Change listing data
Segment Open
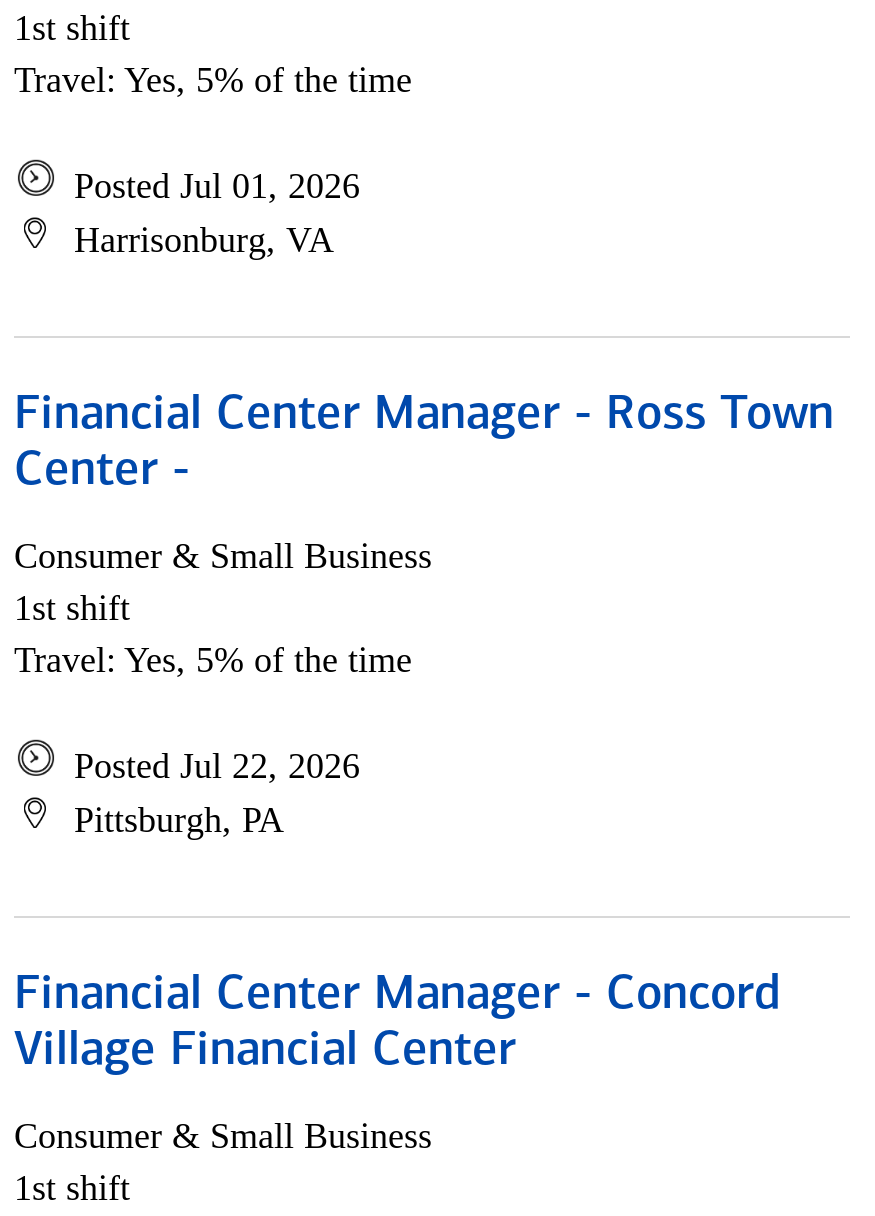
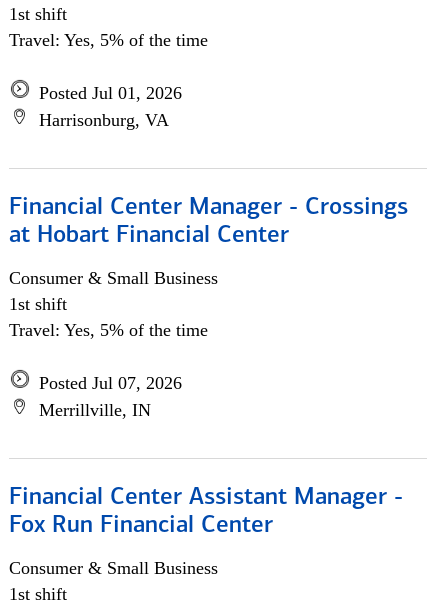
- Financial Center Manager - Ross Town
- Center -
+ Financial Center Manager - Crossings
+ at Hobart Financial Center

- Posted Jul 22, 2026
- Pittsburgh, PA
+ Posted Jul 07, 2026
+ Merrillville, IN

- Financial Center Manager - Concord
- Village Financial Center
+ Financial Center Assistant Manager -
+ Fox Run Financial Center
Segment Closed
YOUR ASSIGNMENT: In the records above, find the line containing "- Pittsburgh, PA" and print it and every later line exactly, through the last one.

OUTPUT OF THE EXERCISE:
- Pittsburgh, PA
+ Posted Jul 07, 2026
+ Merrillville, IN

- Financial Center Manager - Concord
- Village Financial Center
+ Financial Center Assistant Manager -
+ Fox Run Financial Center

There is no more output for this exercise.